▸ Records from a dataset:
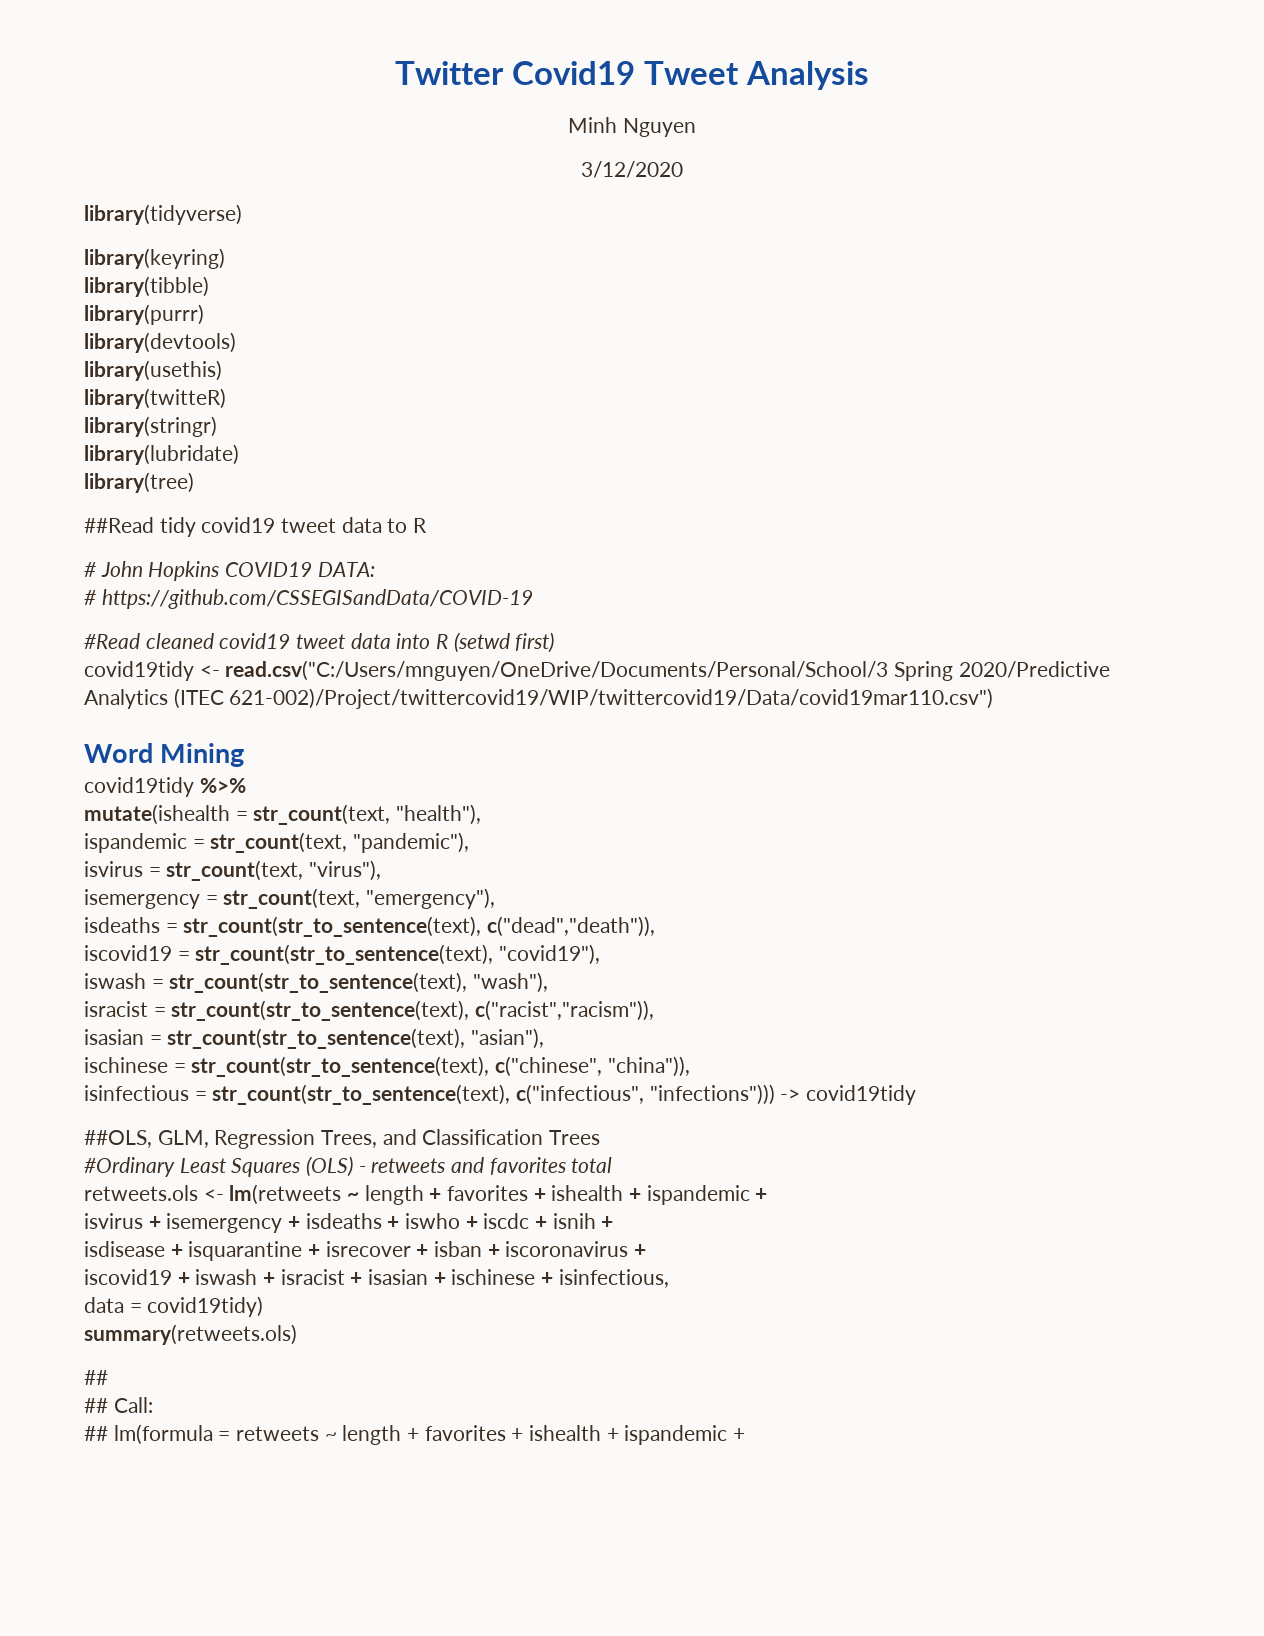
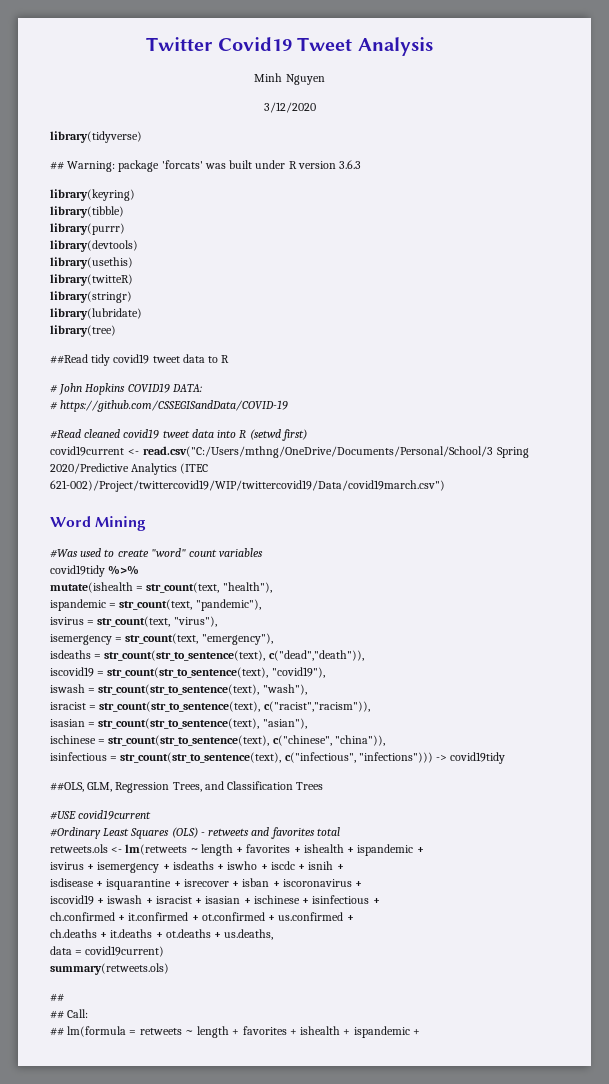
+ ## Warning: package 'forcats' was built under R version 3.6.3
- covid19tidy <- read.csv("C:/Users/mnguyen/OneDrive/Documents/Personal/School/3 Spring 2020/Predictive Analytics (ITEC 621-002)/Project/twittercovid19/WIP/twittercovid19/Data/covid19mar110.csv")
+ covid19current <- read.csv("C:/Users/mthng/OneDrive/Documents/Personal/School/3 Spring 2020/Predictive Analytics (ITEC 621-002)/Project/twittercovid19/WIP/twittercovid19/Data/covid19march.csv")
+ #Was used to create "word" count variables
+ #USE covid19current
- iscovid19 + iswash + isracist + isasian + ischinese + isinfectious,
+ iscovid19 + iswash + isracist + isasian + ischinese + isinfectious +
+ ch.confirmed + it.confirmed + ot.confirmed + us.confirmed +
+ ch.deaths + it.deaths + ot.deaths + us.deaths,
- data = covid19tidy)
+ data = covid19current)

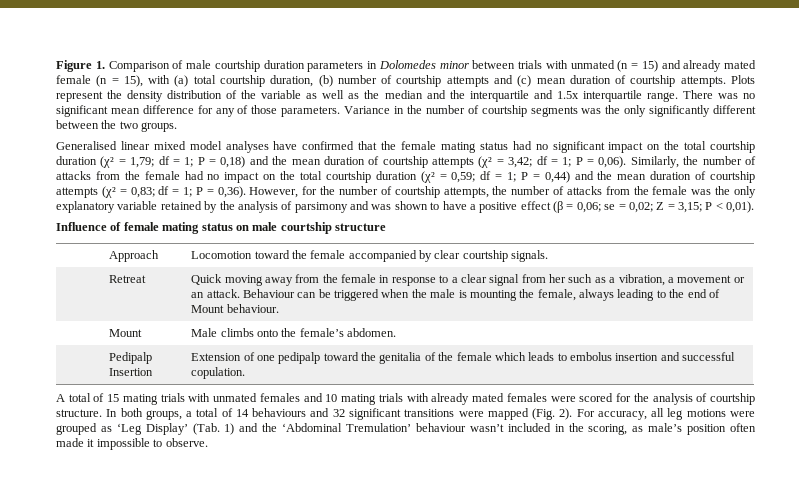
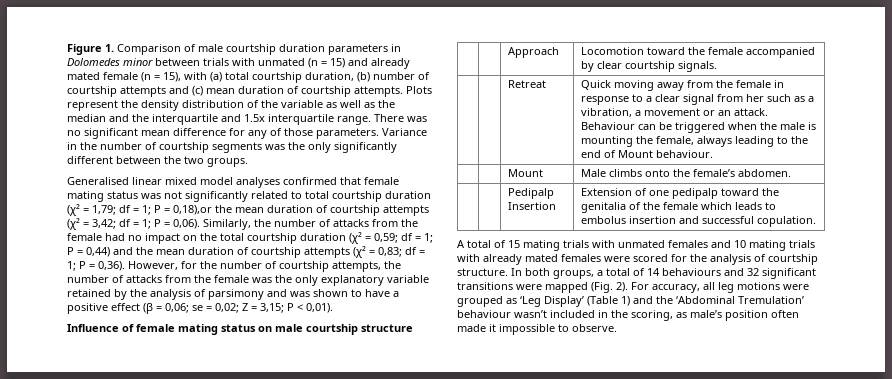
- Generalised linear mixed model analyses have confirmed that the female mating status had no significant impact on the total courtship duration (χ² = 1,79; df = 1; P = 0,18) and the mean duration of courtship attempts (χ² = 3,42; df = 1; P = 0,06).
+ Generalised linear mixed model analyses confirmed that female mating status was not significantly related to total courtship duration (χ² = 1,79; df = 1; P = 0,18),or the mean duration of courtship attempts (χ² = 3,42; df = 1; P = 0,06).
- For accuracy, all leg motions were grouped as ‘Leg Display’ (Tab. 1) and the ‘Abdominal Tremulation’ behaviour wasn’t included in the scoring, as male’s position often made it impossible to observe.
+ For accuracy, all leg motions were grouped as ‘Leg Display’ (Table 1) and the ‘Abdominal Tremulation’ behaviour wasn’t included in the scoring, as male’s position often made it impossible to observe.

▸ Activity: Go through the records above, find every line with the word "position", and list those lines.

▸ Answer section:
- For accuracy, all leg motions were grouped as ‘Leg Display’ (Tab. 1) and the ‘Abdominal Tremulation’ behaviour wasn’t included in the scoring, as male’s position often made it impossible to observe.
+ For accuracy, all leg motions were grouped as ‘Leg Display’ (Table 1) and the ‘Abdominal Tremulation’ behaviour wasn’t included in the scoring, as male’s position often made it impossible to observe.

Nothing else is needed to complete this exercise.